EXERCISE OBJECTIVE:
Work out how many lines in the data that follows contain "height". Write nothing but the number.

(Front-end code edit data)
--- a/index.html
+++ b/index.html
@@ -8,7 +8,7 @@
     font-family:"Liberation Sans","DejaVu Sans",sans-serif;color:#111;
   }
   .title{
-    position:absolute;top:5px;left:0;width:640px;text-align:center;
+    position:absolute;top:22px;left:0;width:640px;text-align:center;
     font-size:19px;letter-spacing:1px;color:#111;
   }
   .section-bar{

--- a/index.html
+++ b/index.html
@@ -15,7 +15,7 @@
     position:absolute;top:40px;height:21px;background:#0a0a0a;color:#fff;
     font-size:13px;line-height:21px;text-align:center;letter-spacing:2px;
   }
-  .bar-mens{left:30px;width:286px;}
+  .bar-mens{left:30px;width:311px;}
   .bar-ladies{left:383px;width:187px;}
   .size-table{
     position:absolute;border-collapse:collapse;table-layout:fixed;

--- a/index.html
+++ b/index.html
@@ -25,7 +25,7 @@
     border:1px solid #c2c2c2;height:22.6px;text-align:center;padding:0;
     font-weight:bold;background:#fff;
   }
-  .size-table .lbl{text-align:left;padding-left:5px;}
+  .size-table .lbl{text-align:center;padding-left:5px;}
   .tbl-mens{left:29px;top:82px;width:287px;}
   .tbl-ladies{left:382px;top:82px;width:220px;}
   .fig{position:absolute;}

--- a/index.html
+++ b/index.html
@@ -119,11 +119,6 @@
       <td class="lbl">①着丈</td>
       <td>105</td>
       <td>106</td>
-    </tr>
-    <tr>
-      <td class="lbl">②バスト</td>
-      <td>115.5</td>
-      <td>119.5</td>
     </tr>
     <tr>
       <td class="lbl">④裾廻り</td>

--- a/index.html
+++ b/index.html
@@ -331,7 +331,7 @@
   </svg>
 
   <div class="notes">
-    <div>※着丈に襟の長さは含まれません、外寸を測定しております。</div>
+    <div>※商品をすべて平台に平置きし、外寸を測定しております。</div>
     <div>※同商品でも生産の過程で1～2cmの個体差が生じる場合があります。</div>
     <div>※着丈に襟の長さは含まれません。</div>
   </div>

TASK ANSWER:
3